Copy every record below exactly, leaving out any pictures.
(Entries supplied)
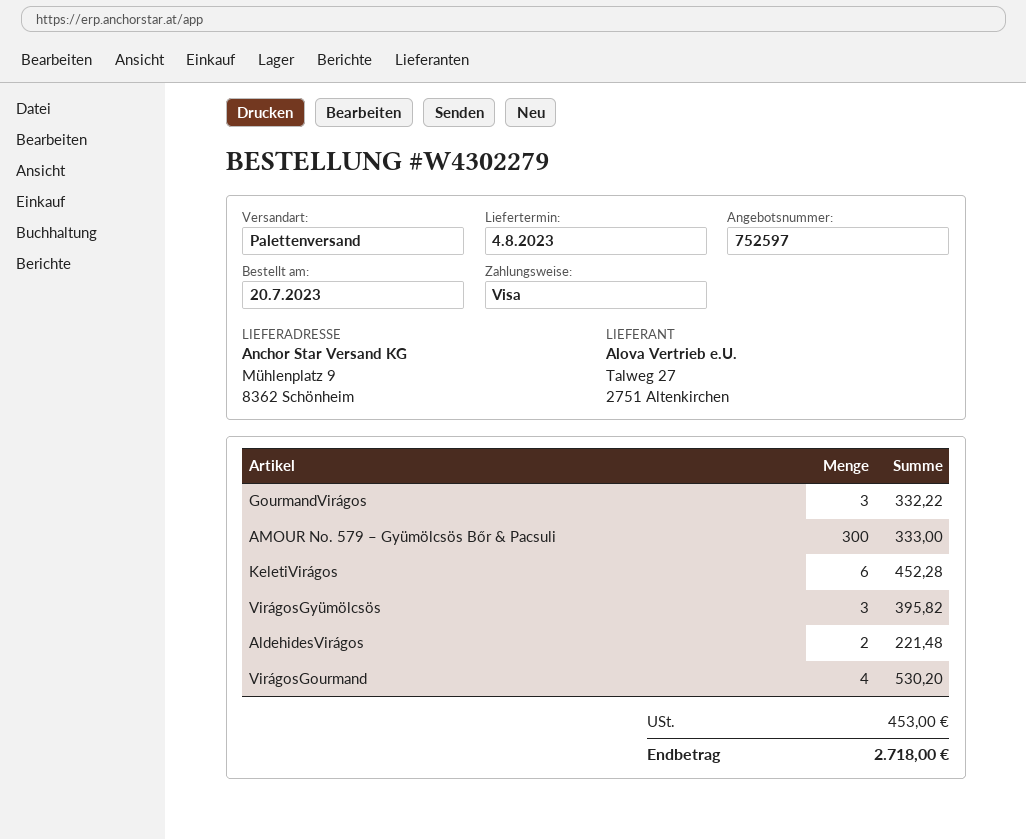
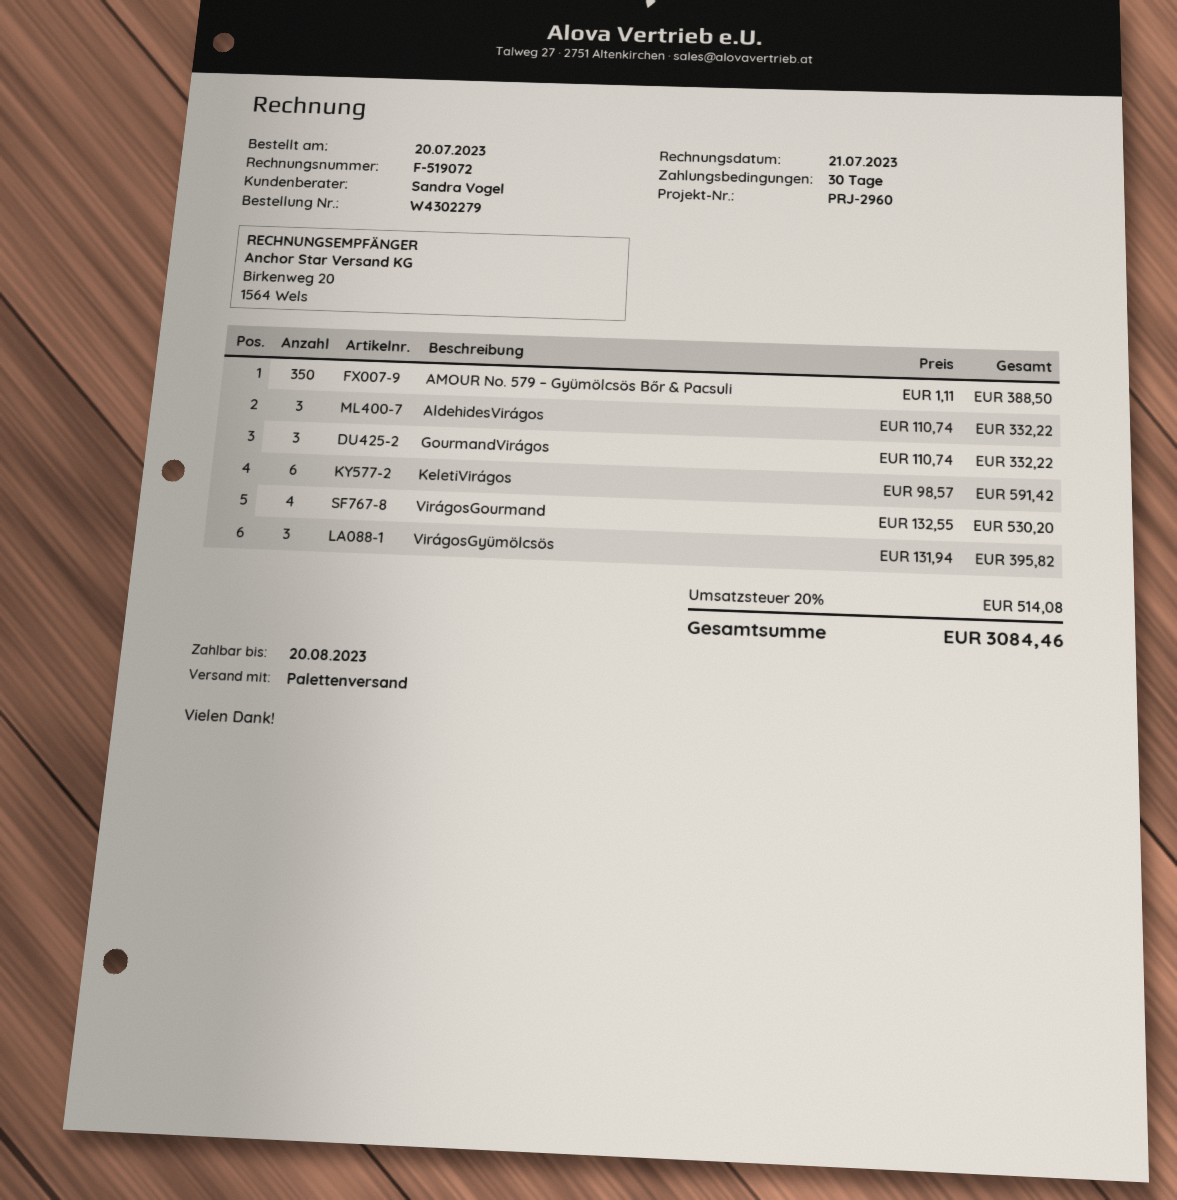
AMOUR No. 579 – Gyümölcsös Bőr & Pacsuli: 300 for 333.00 -> 350 for 388.50
KeletiVirágos: 6 for 452.28 -> 6 for 591.42
AldehidesVirágos: 2 for 221.48 -> 3 for 332.22
tax: 453.00 -> 514.08
total: 2718.00 -> 3084.46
(End Entries supplied)
Response to this exercise:
AMOUR No. 579 – Gyümölcsös Bőr & Pacsuli: 300 for 333.00 -> 350 for 388.50
KeletiVirágos: 6 for 452.28 -> 6 for 591.42
AldehidesVirágos: 2 for 221.48 -> 3 for 332.22
tax: 453.00 -> 514.08
total: 2718.00 -> 3084.46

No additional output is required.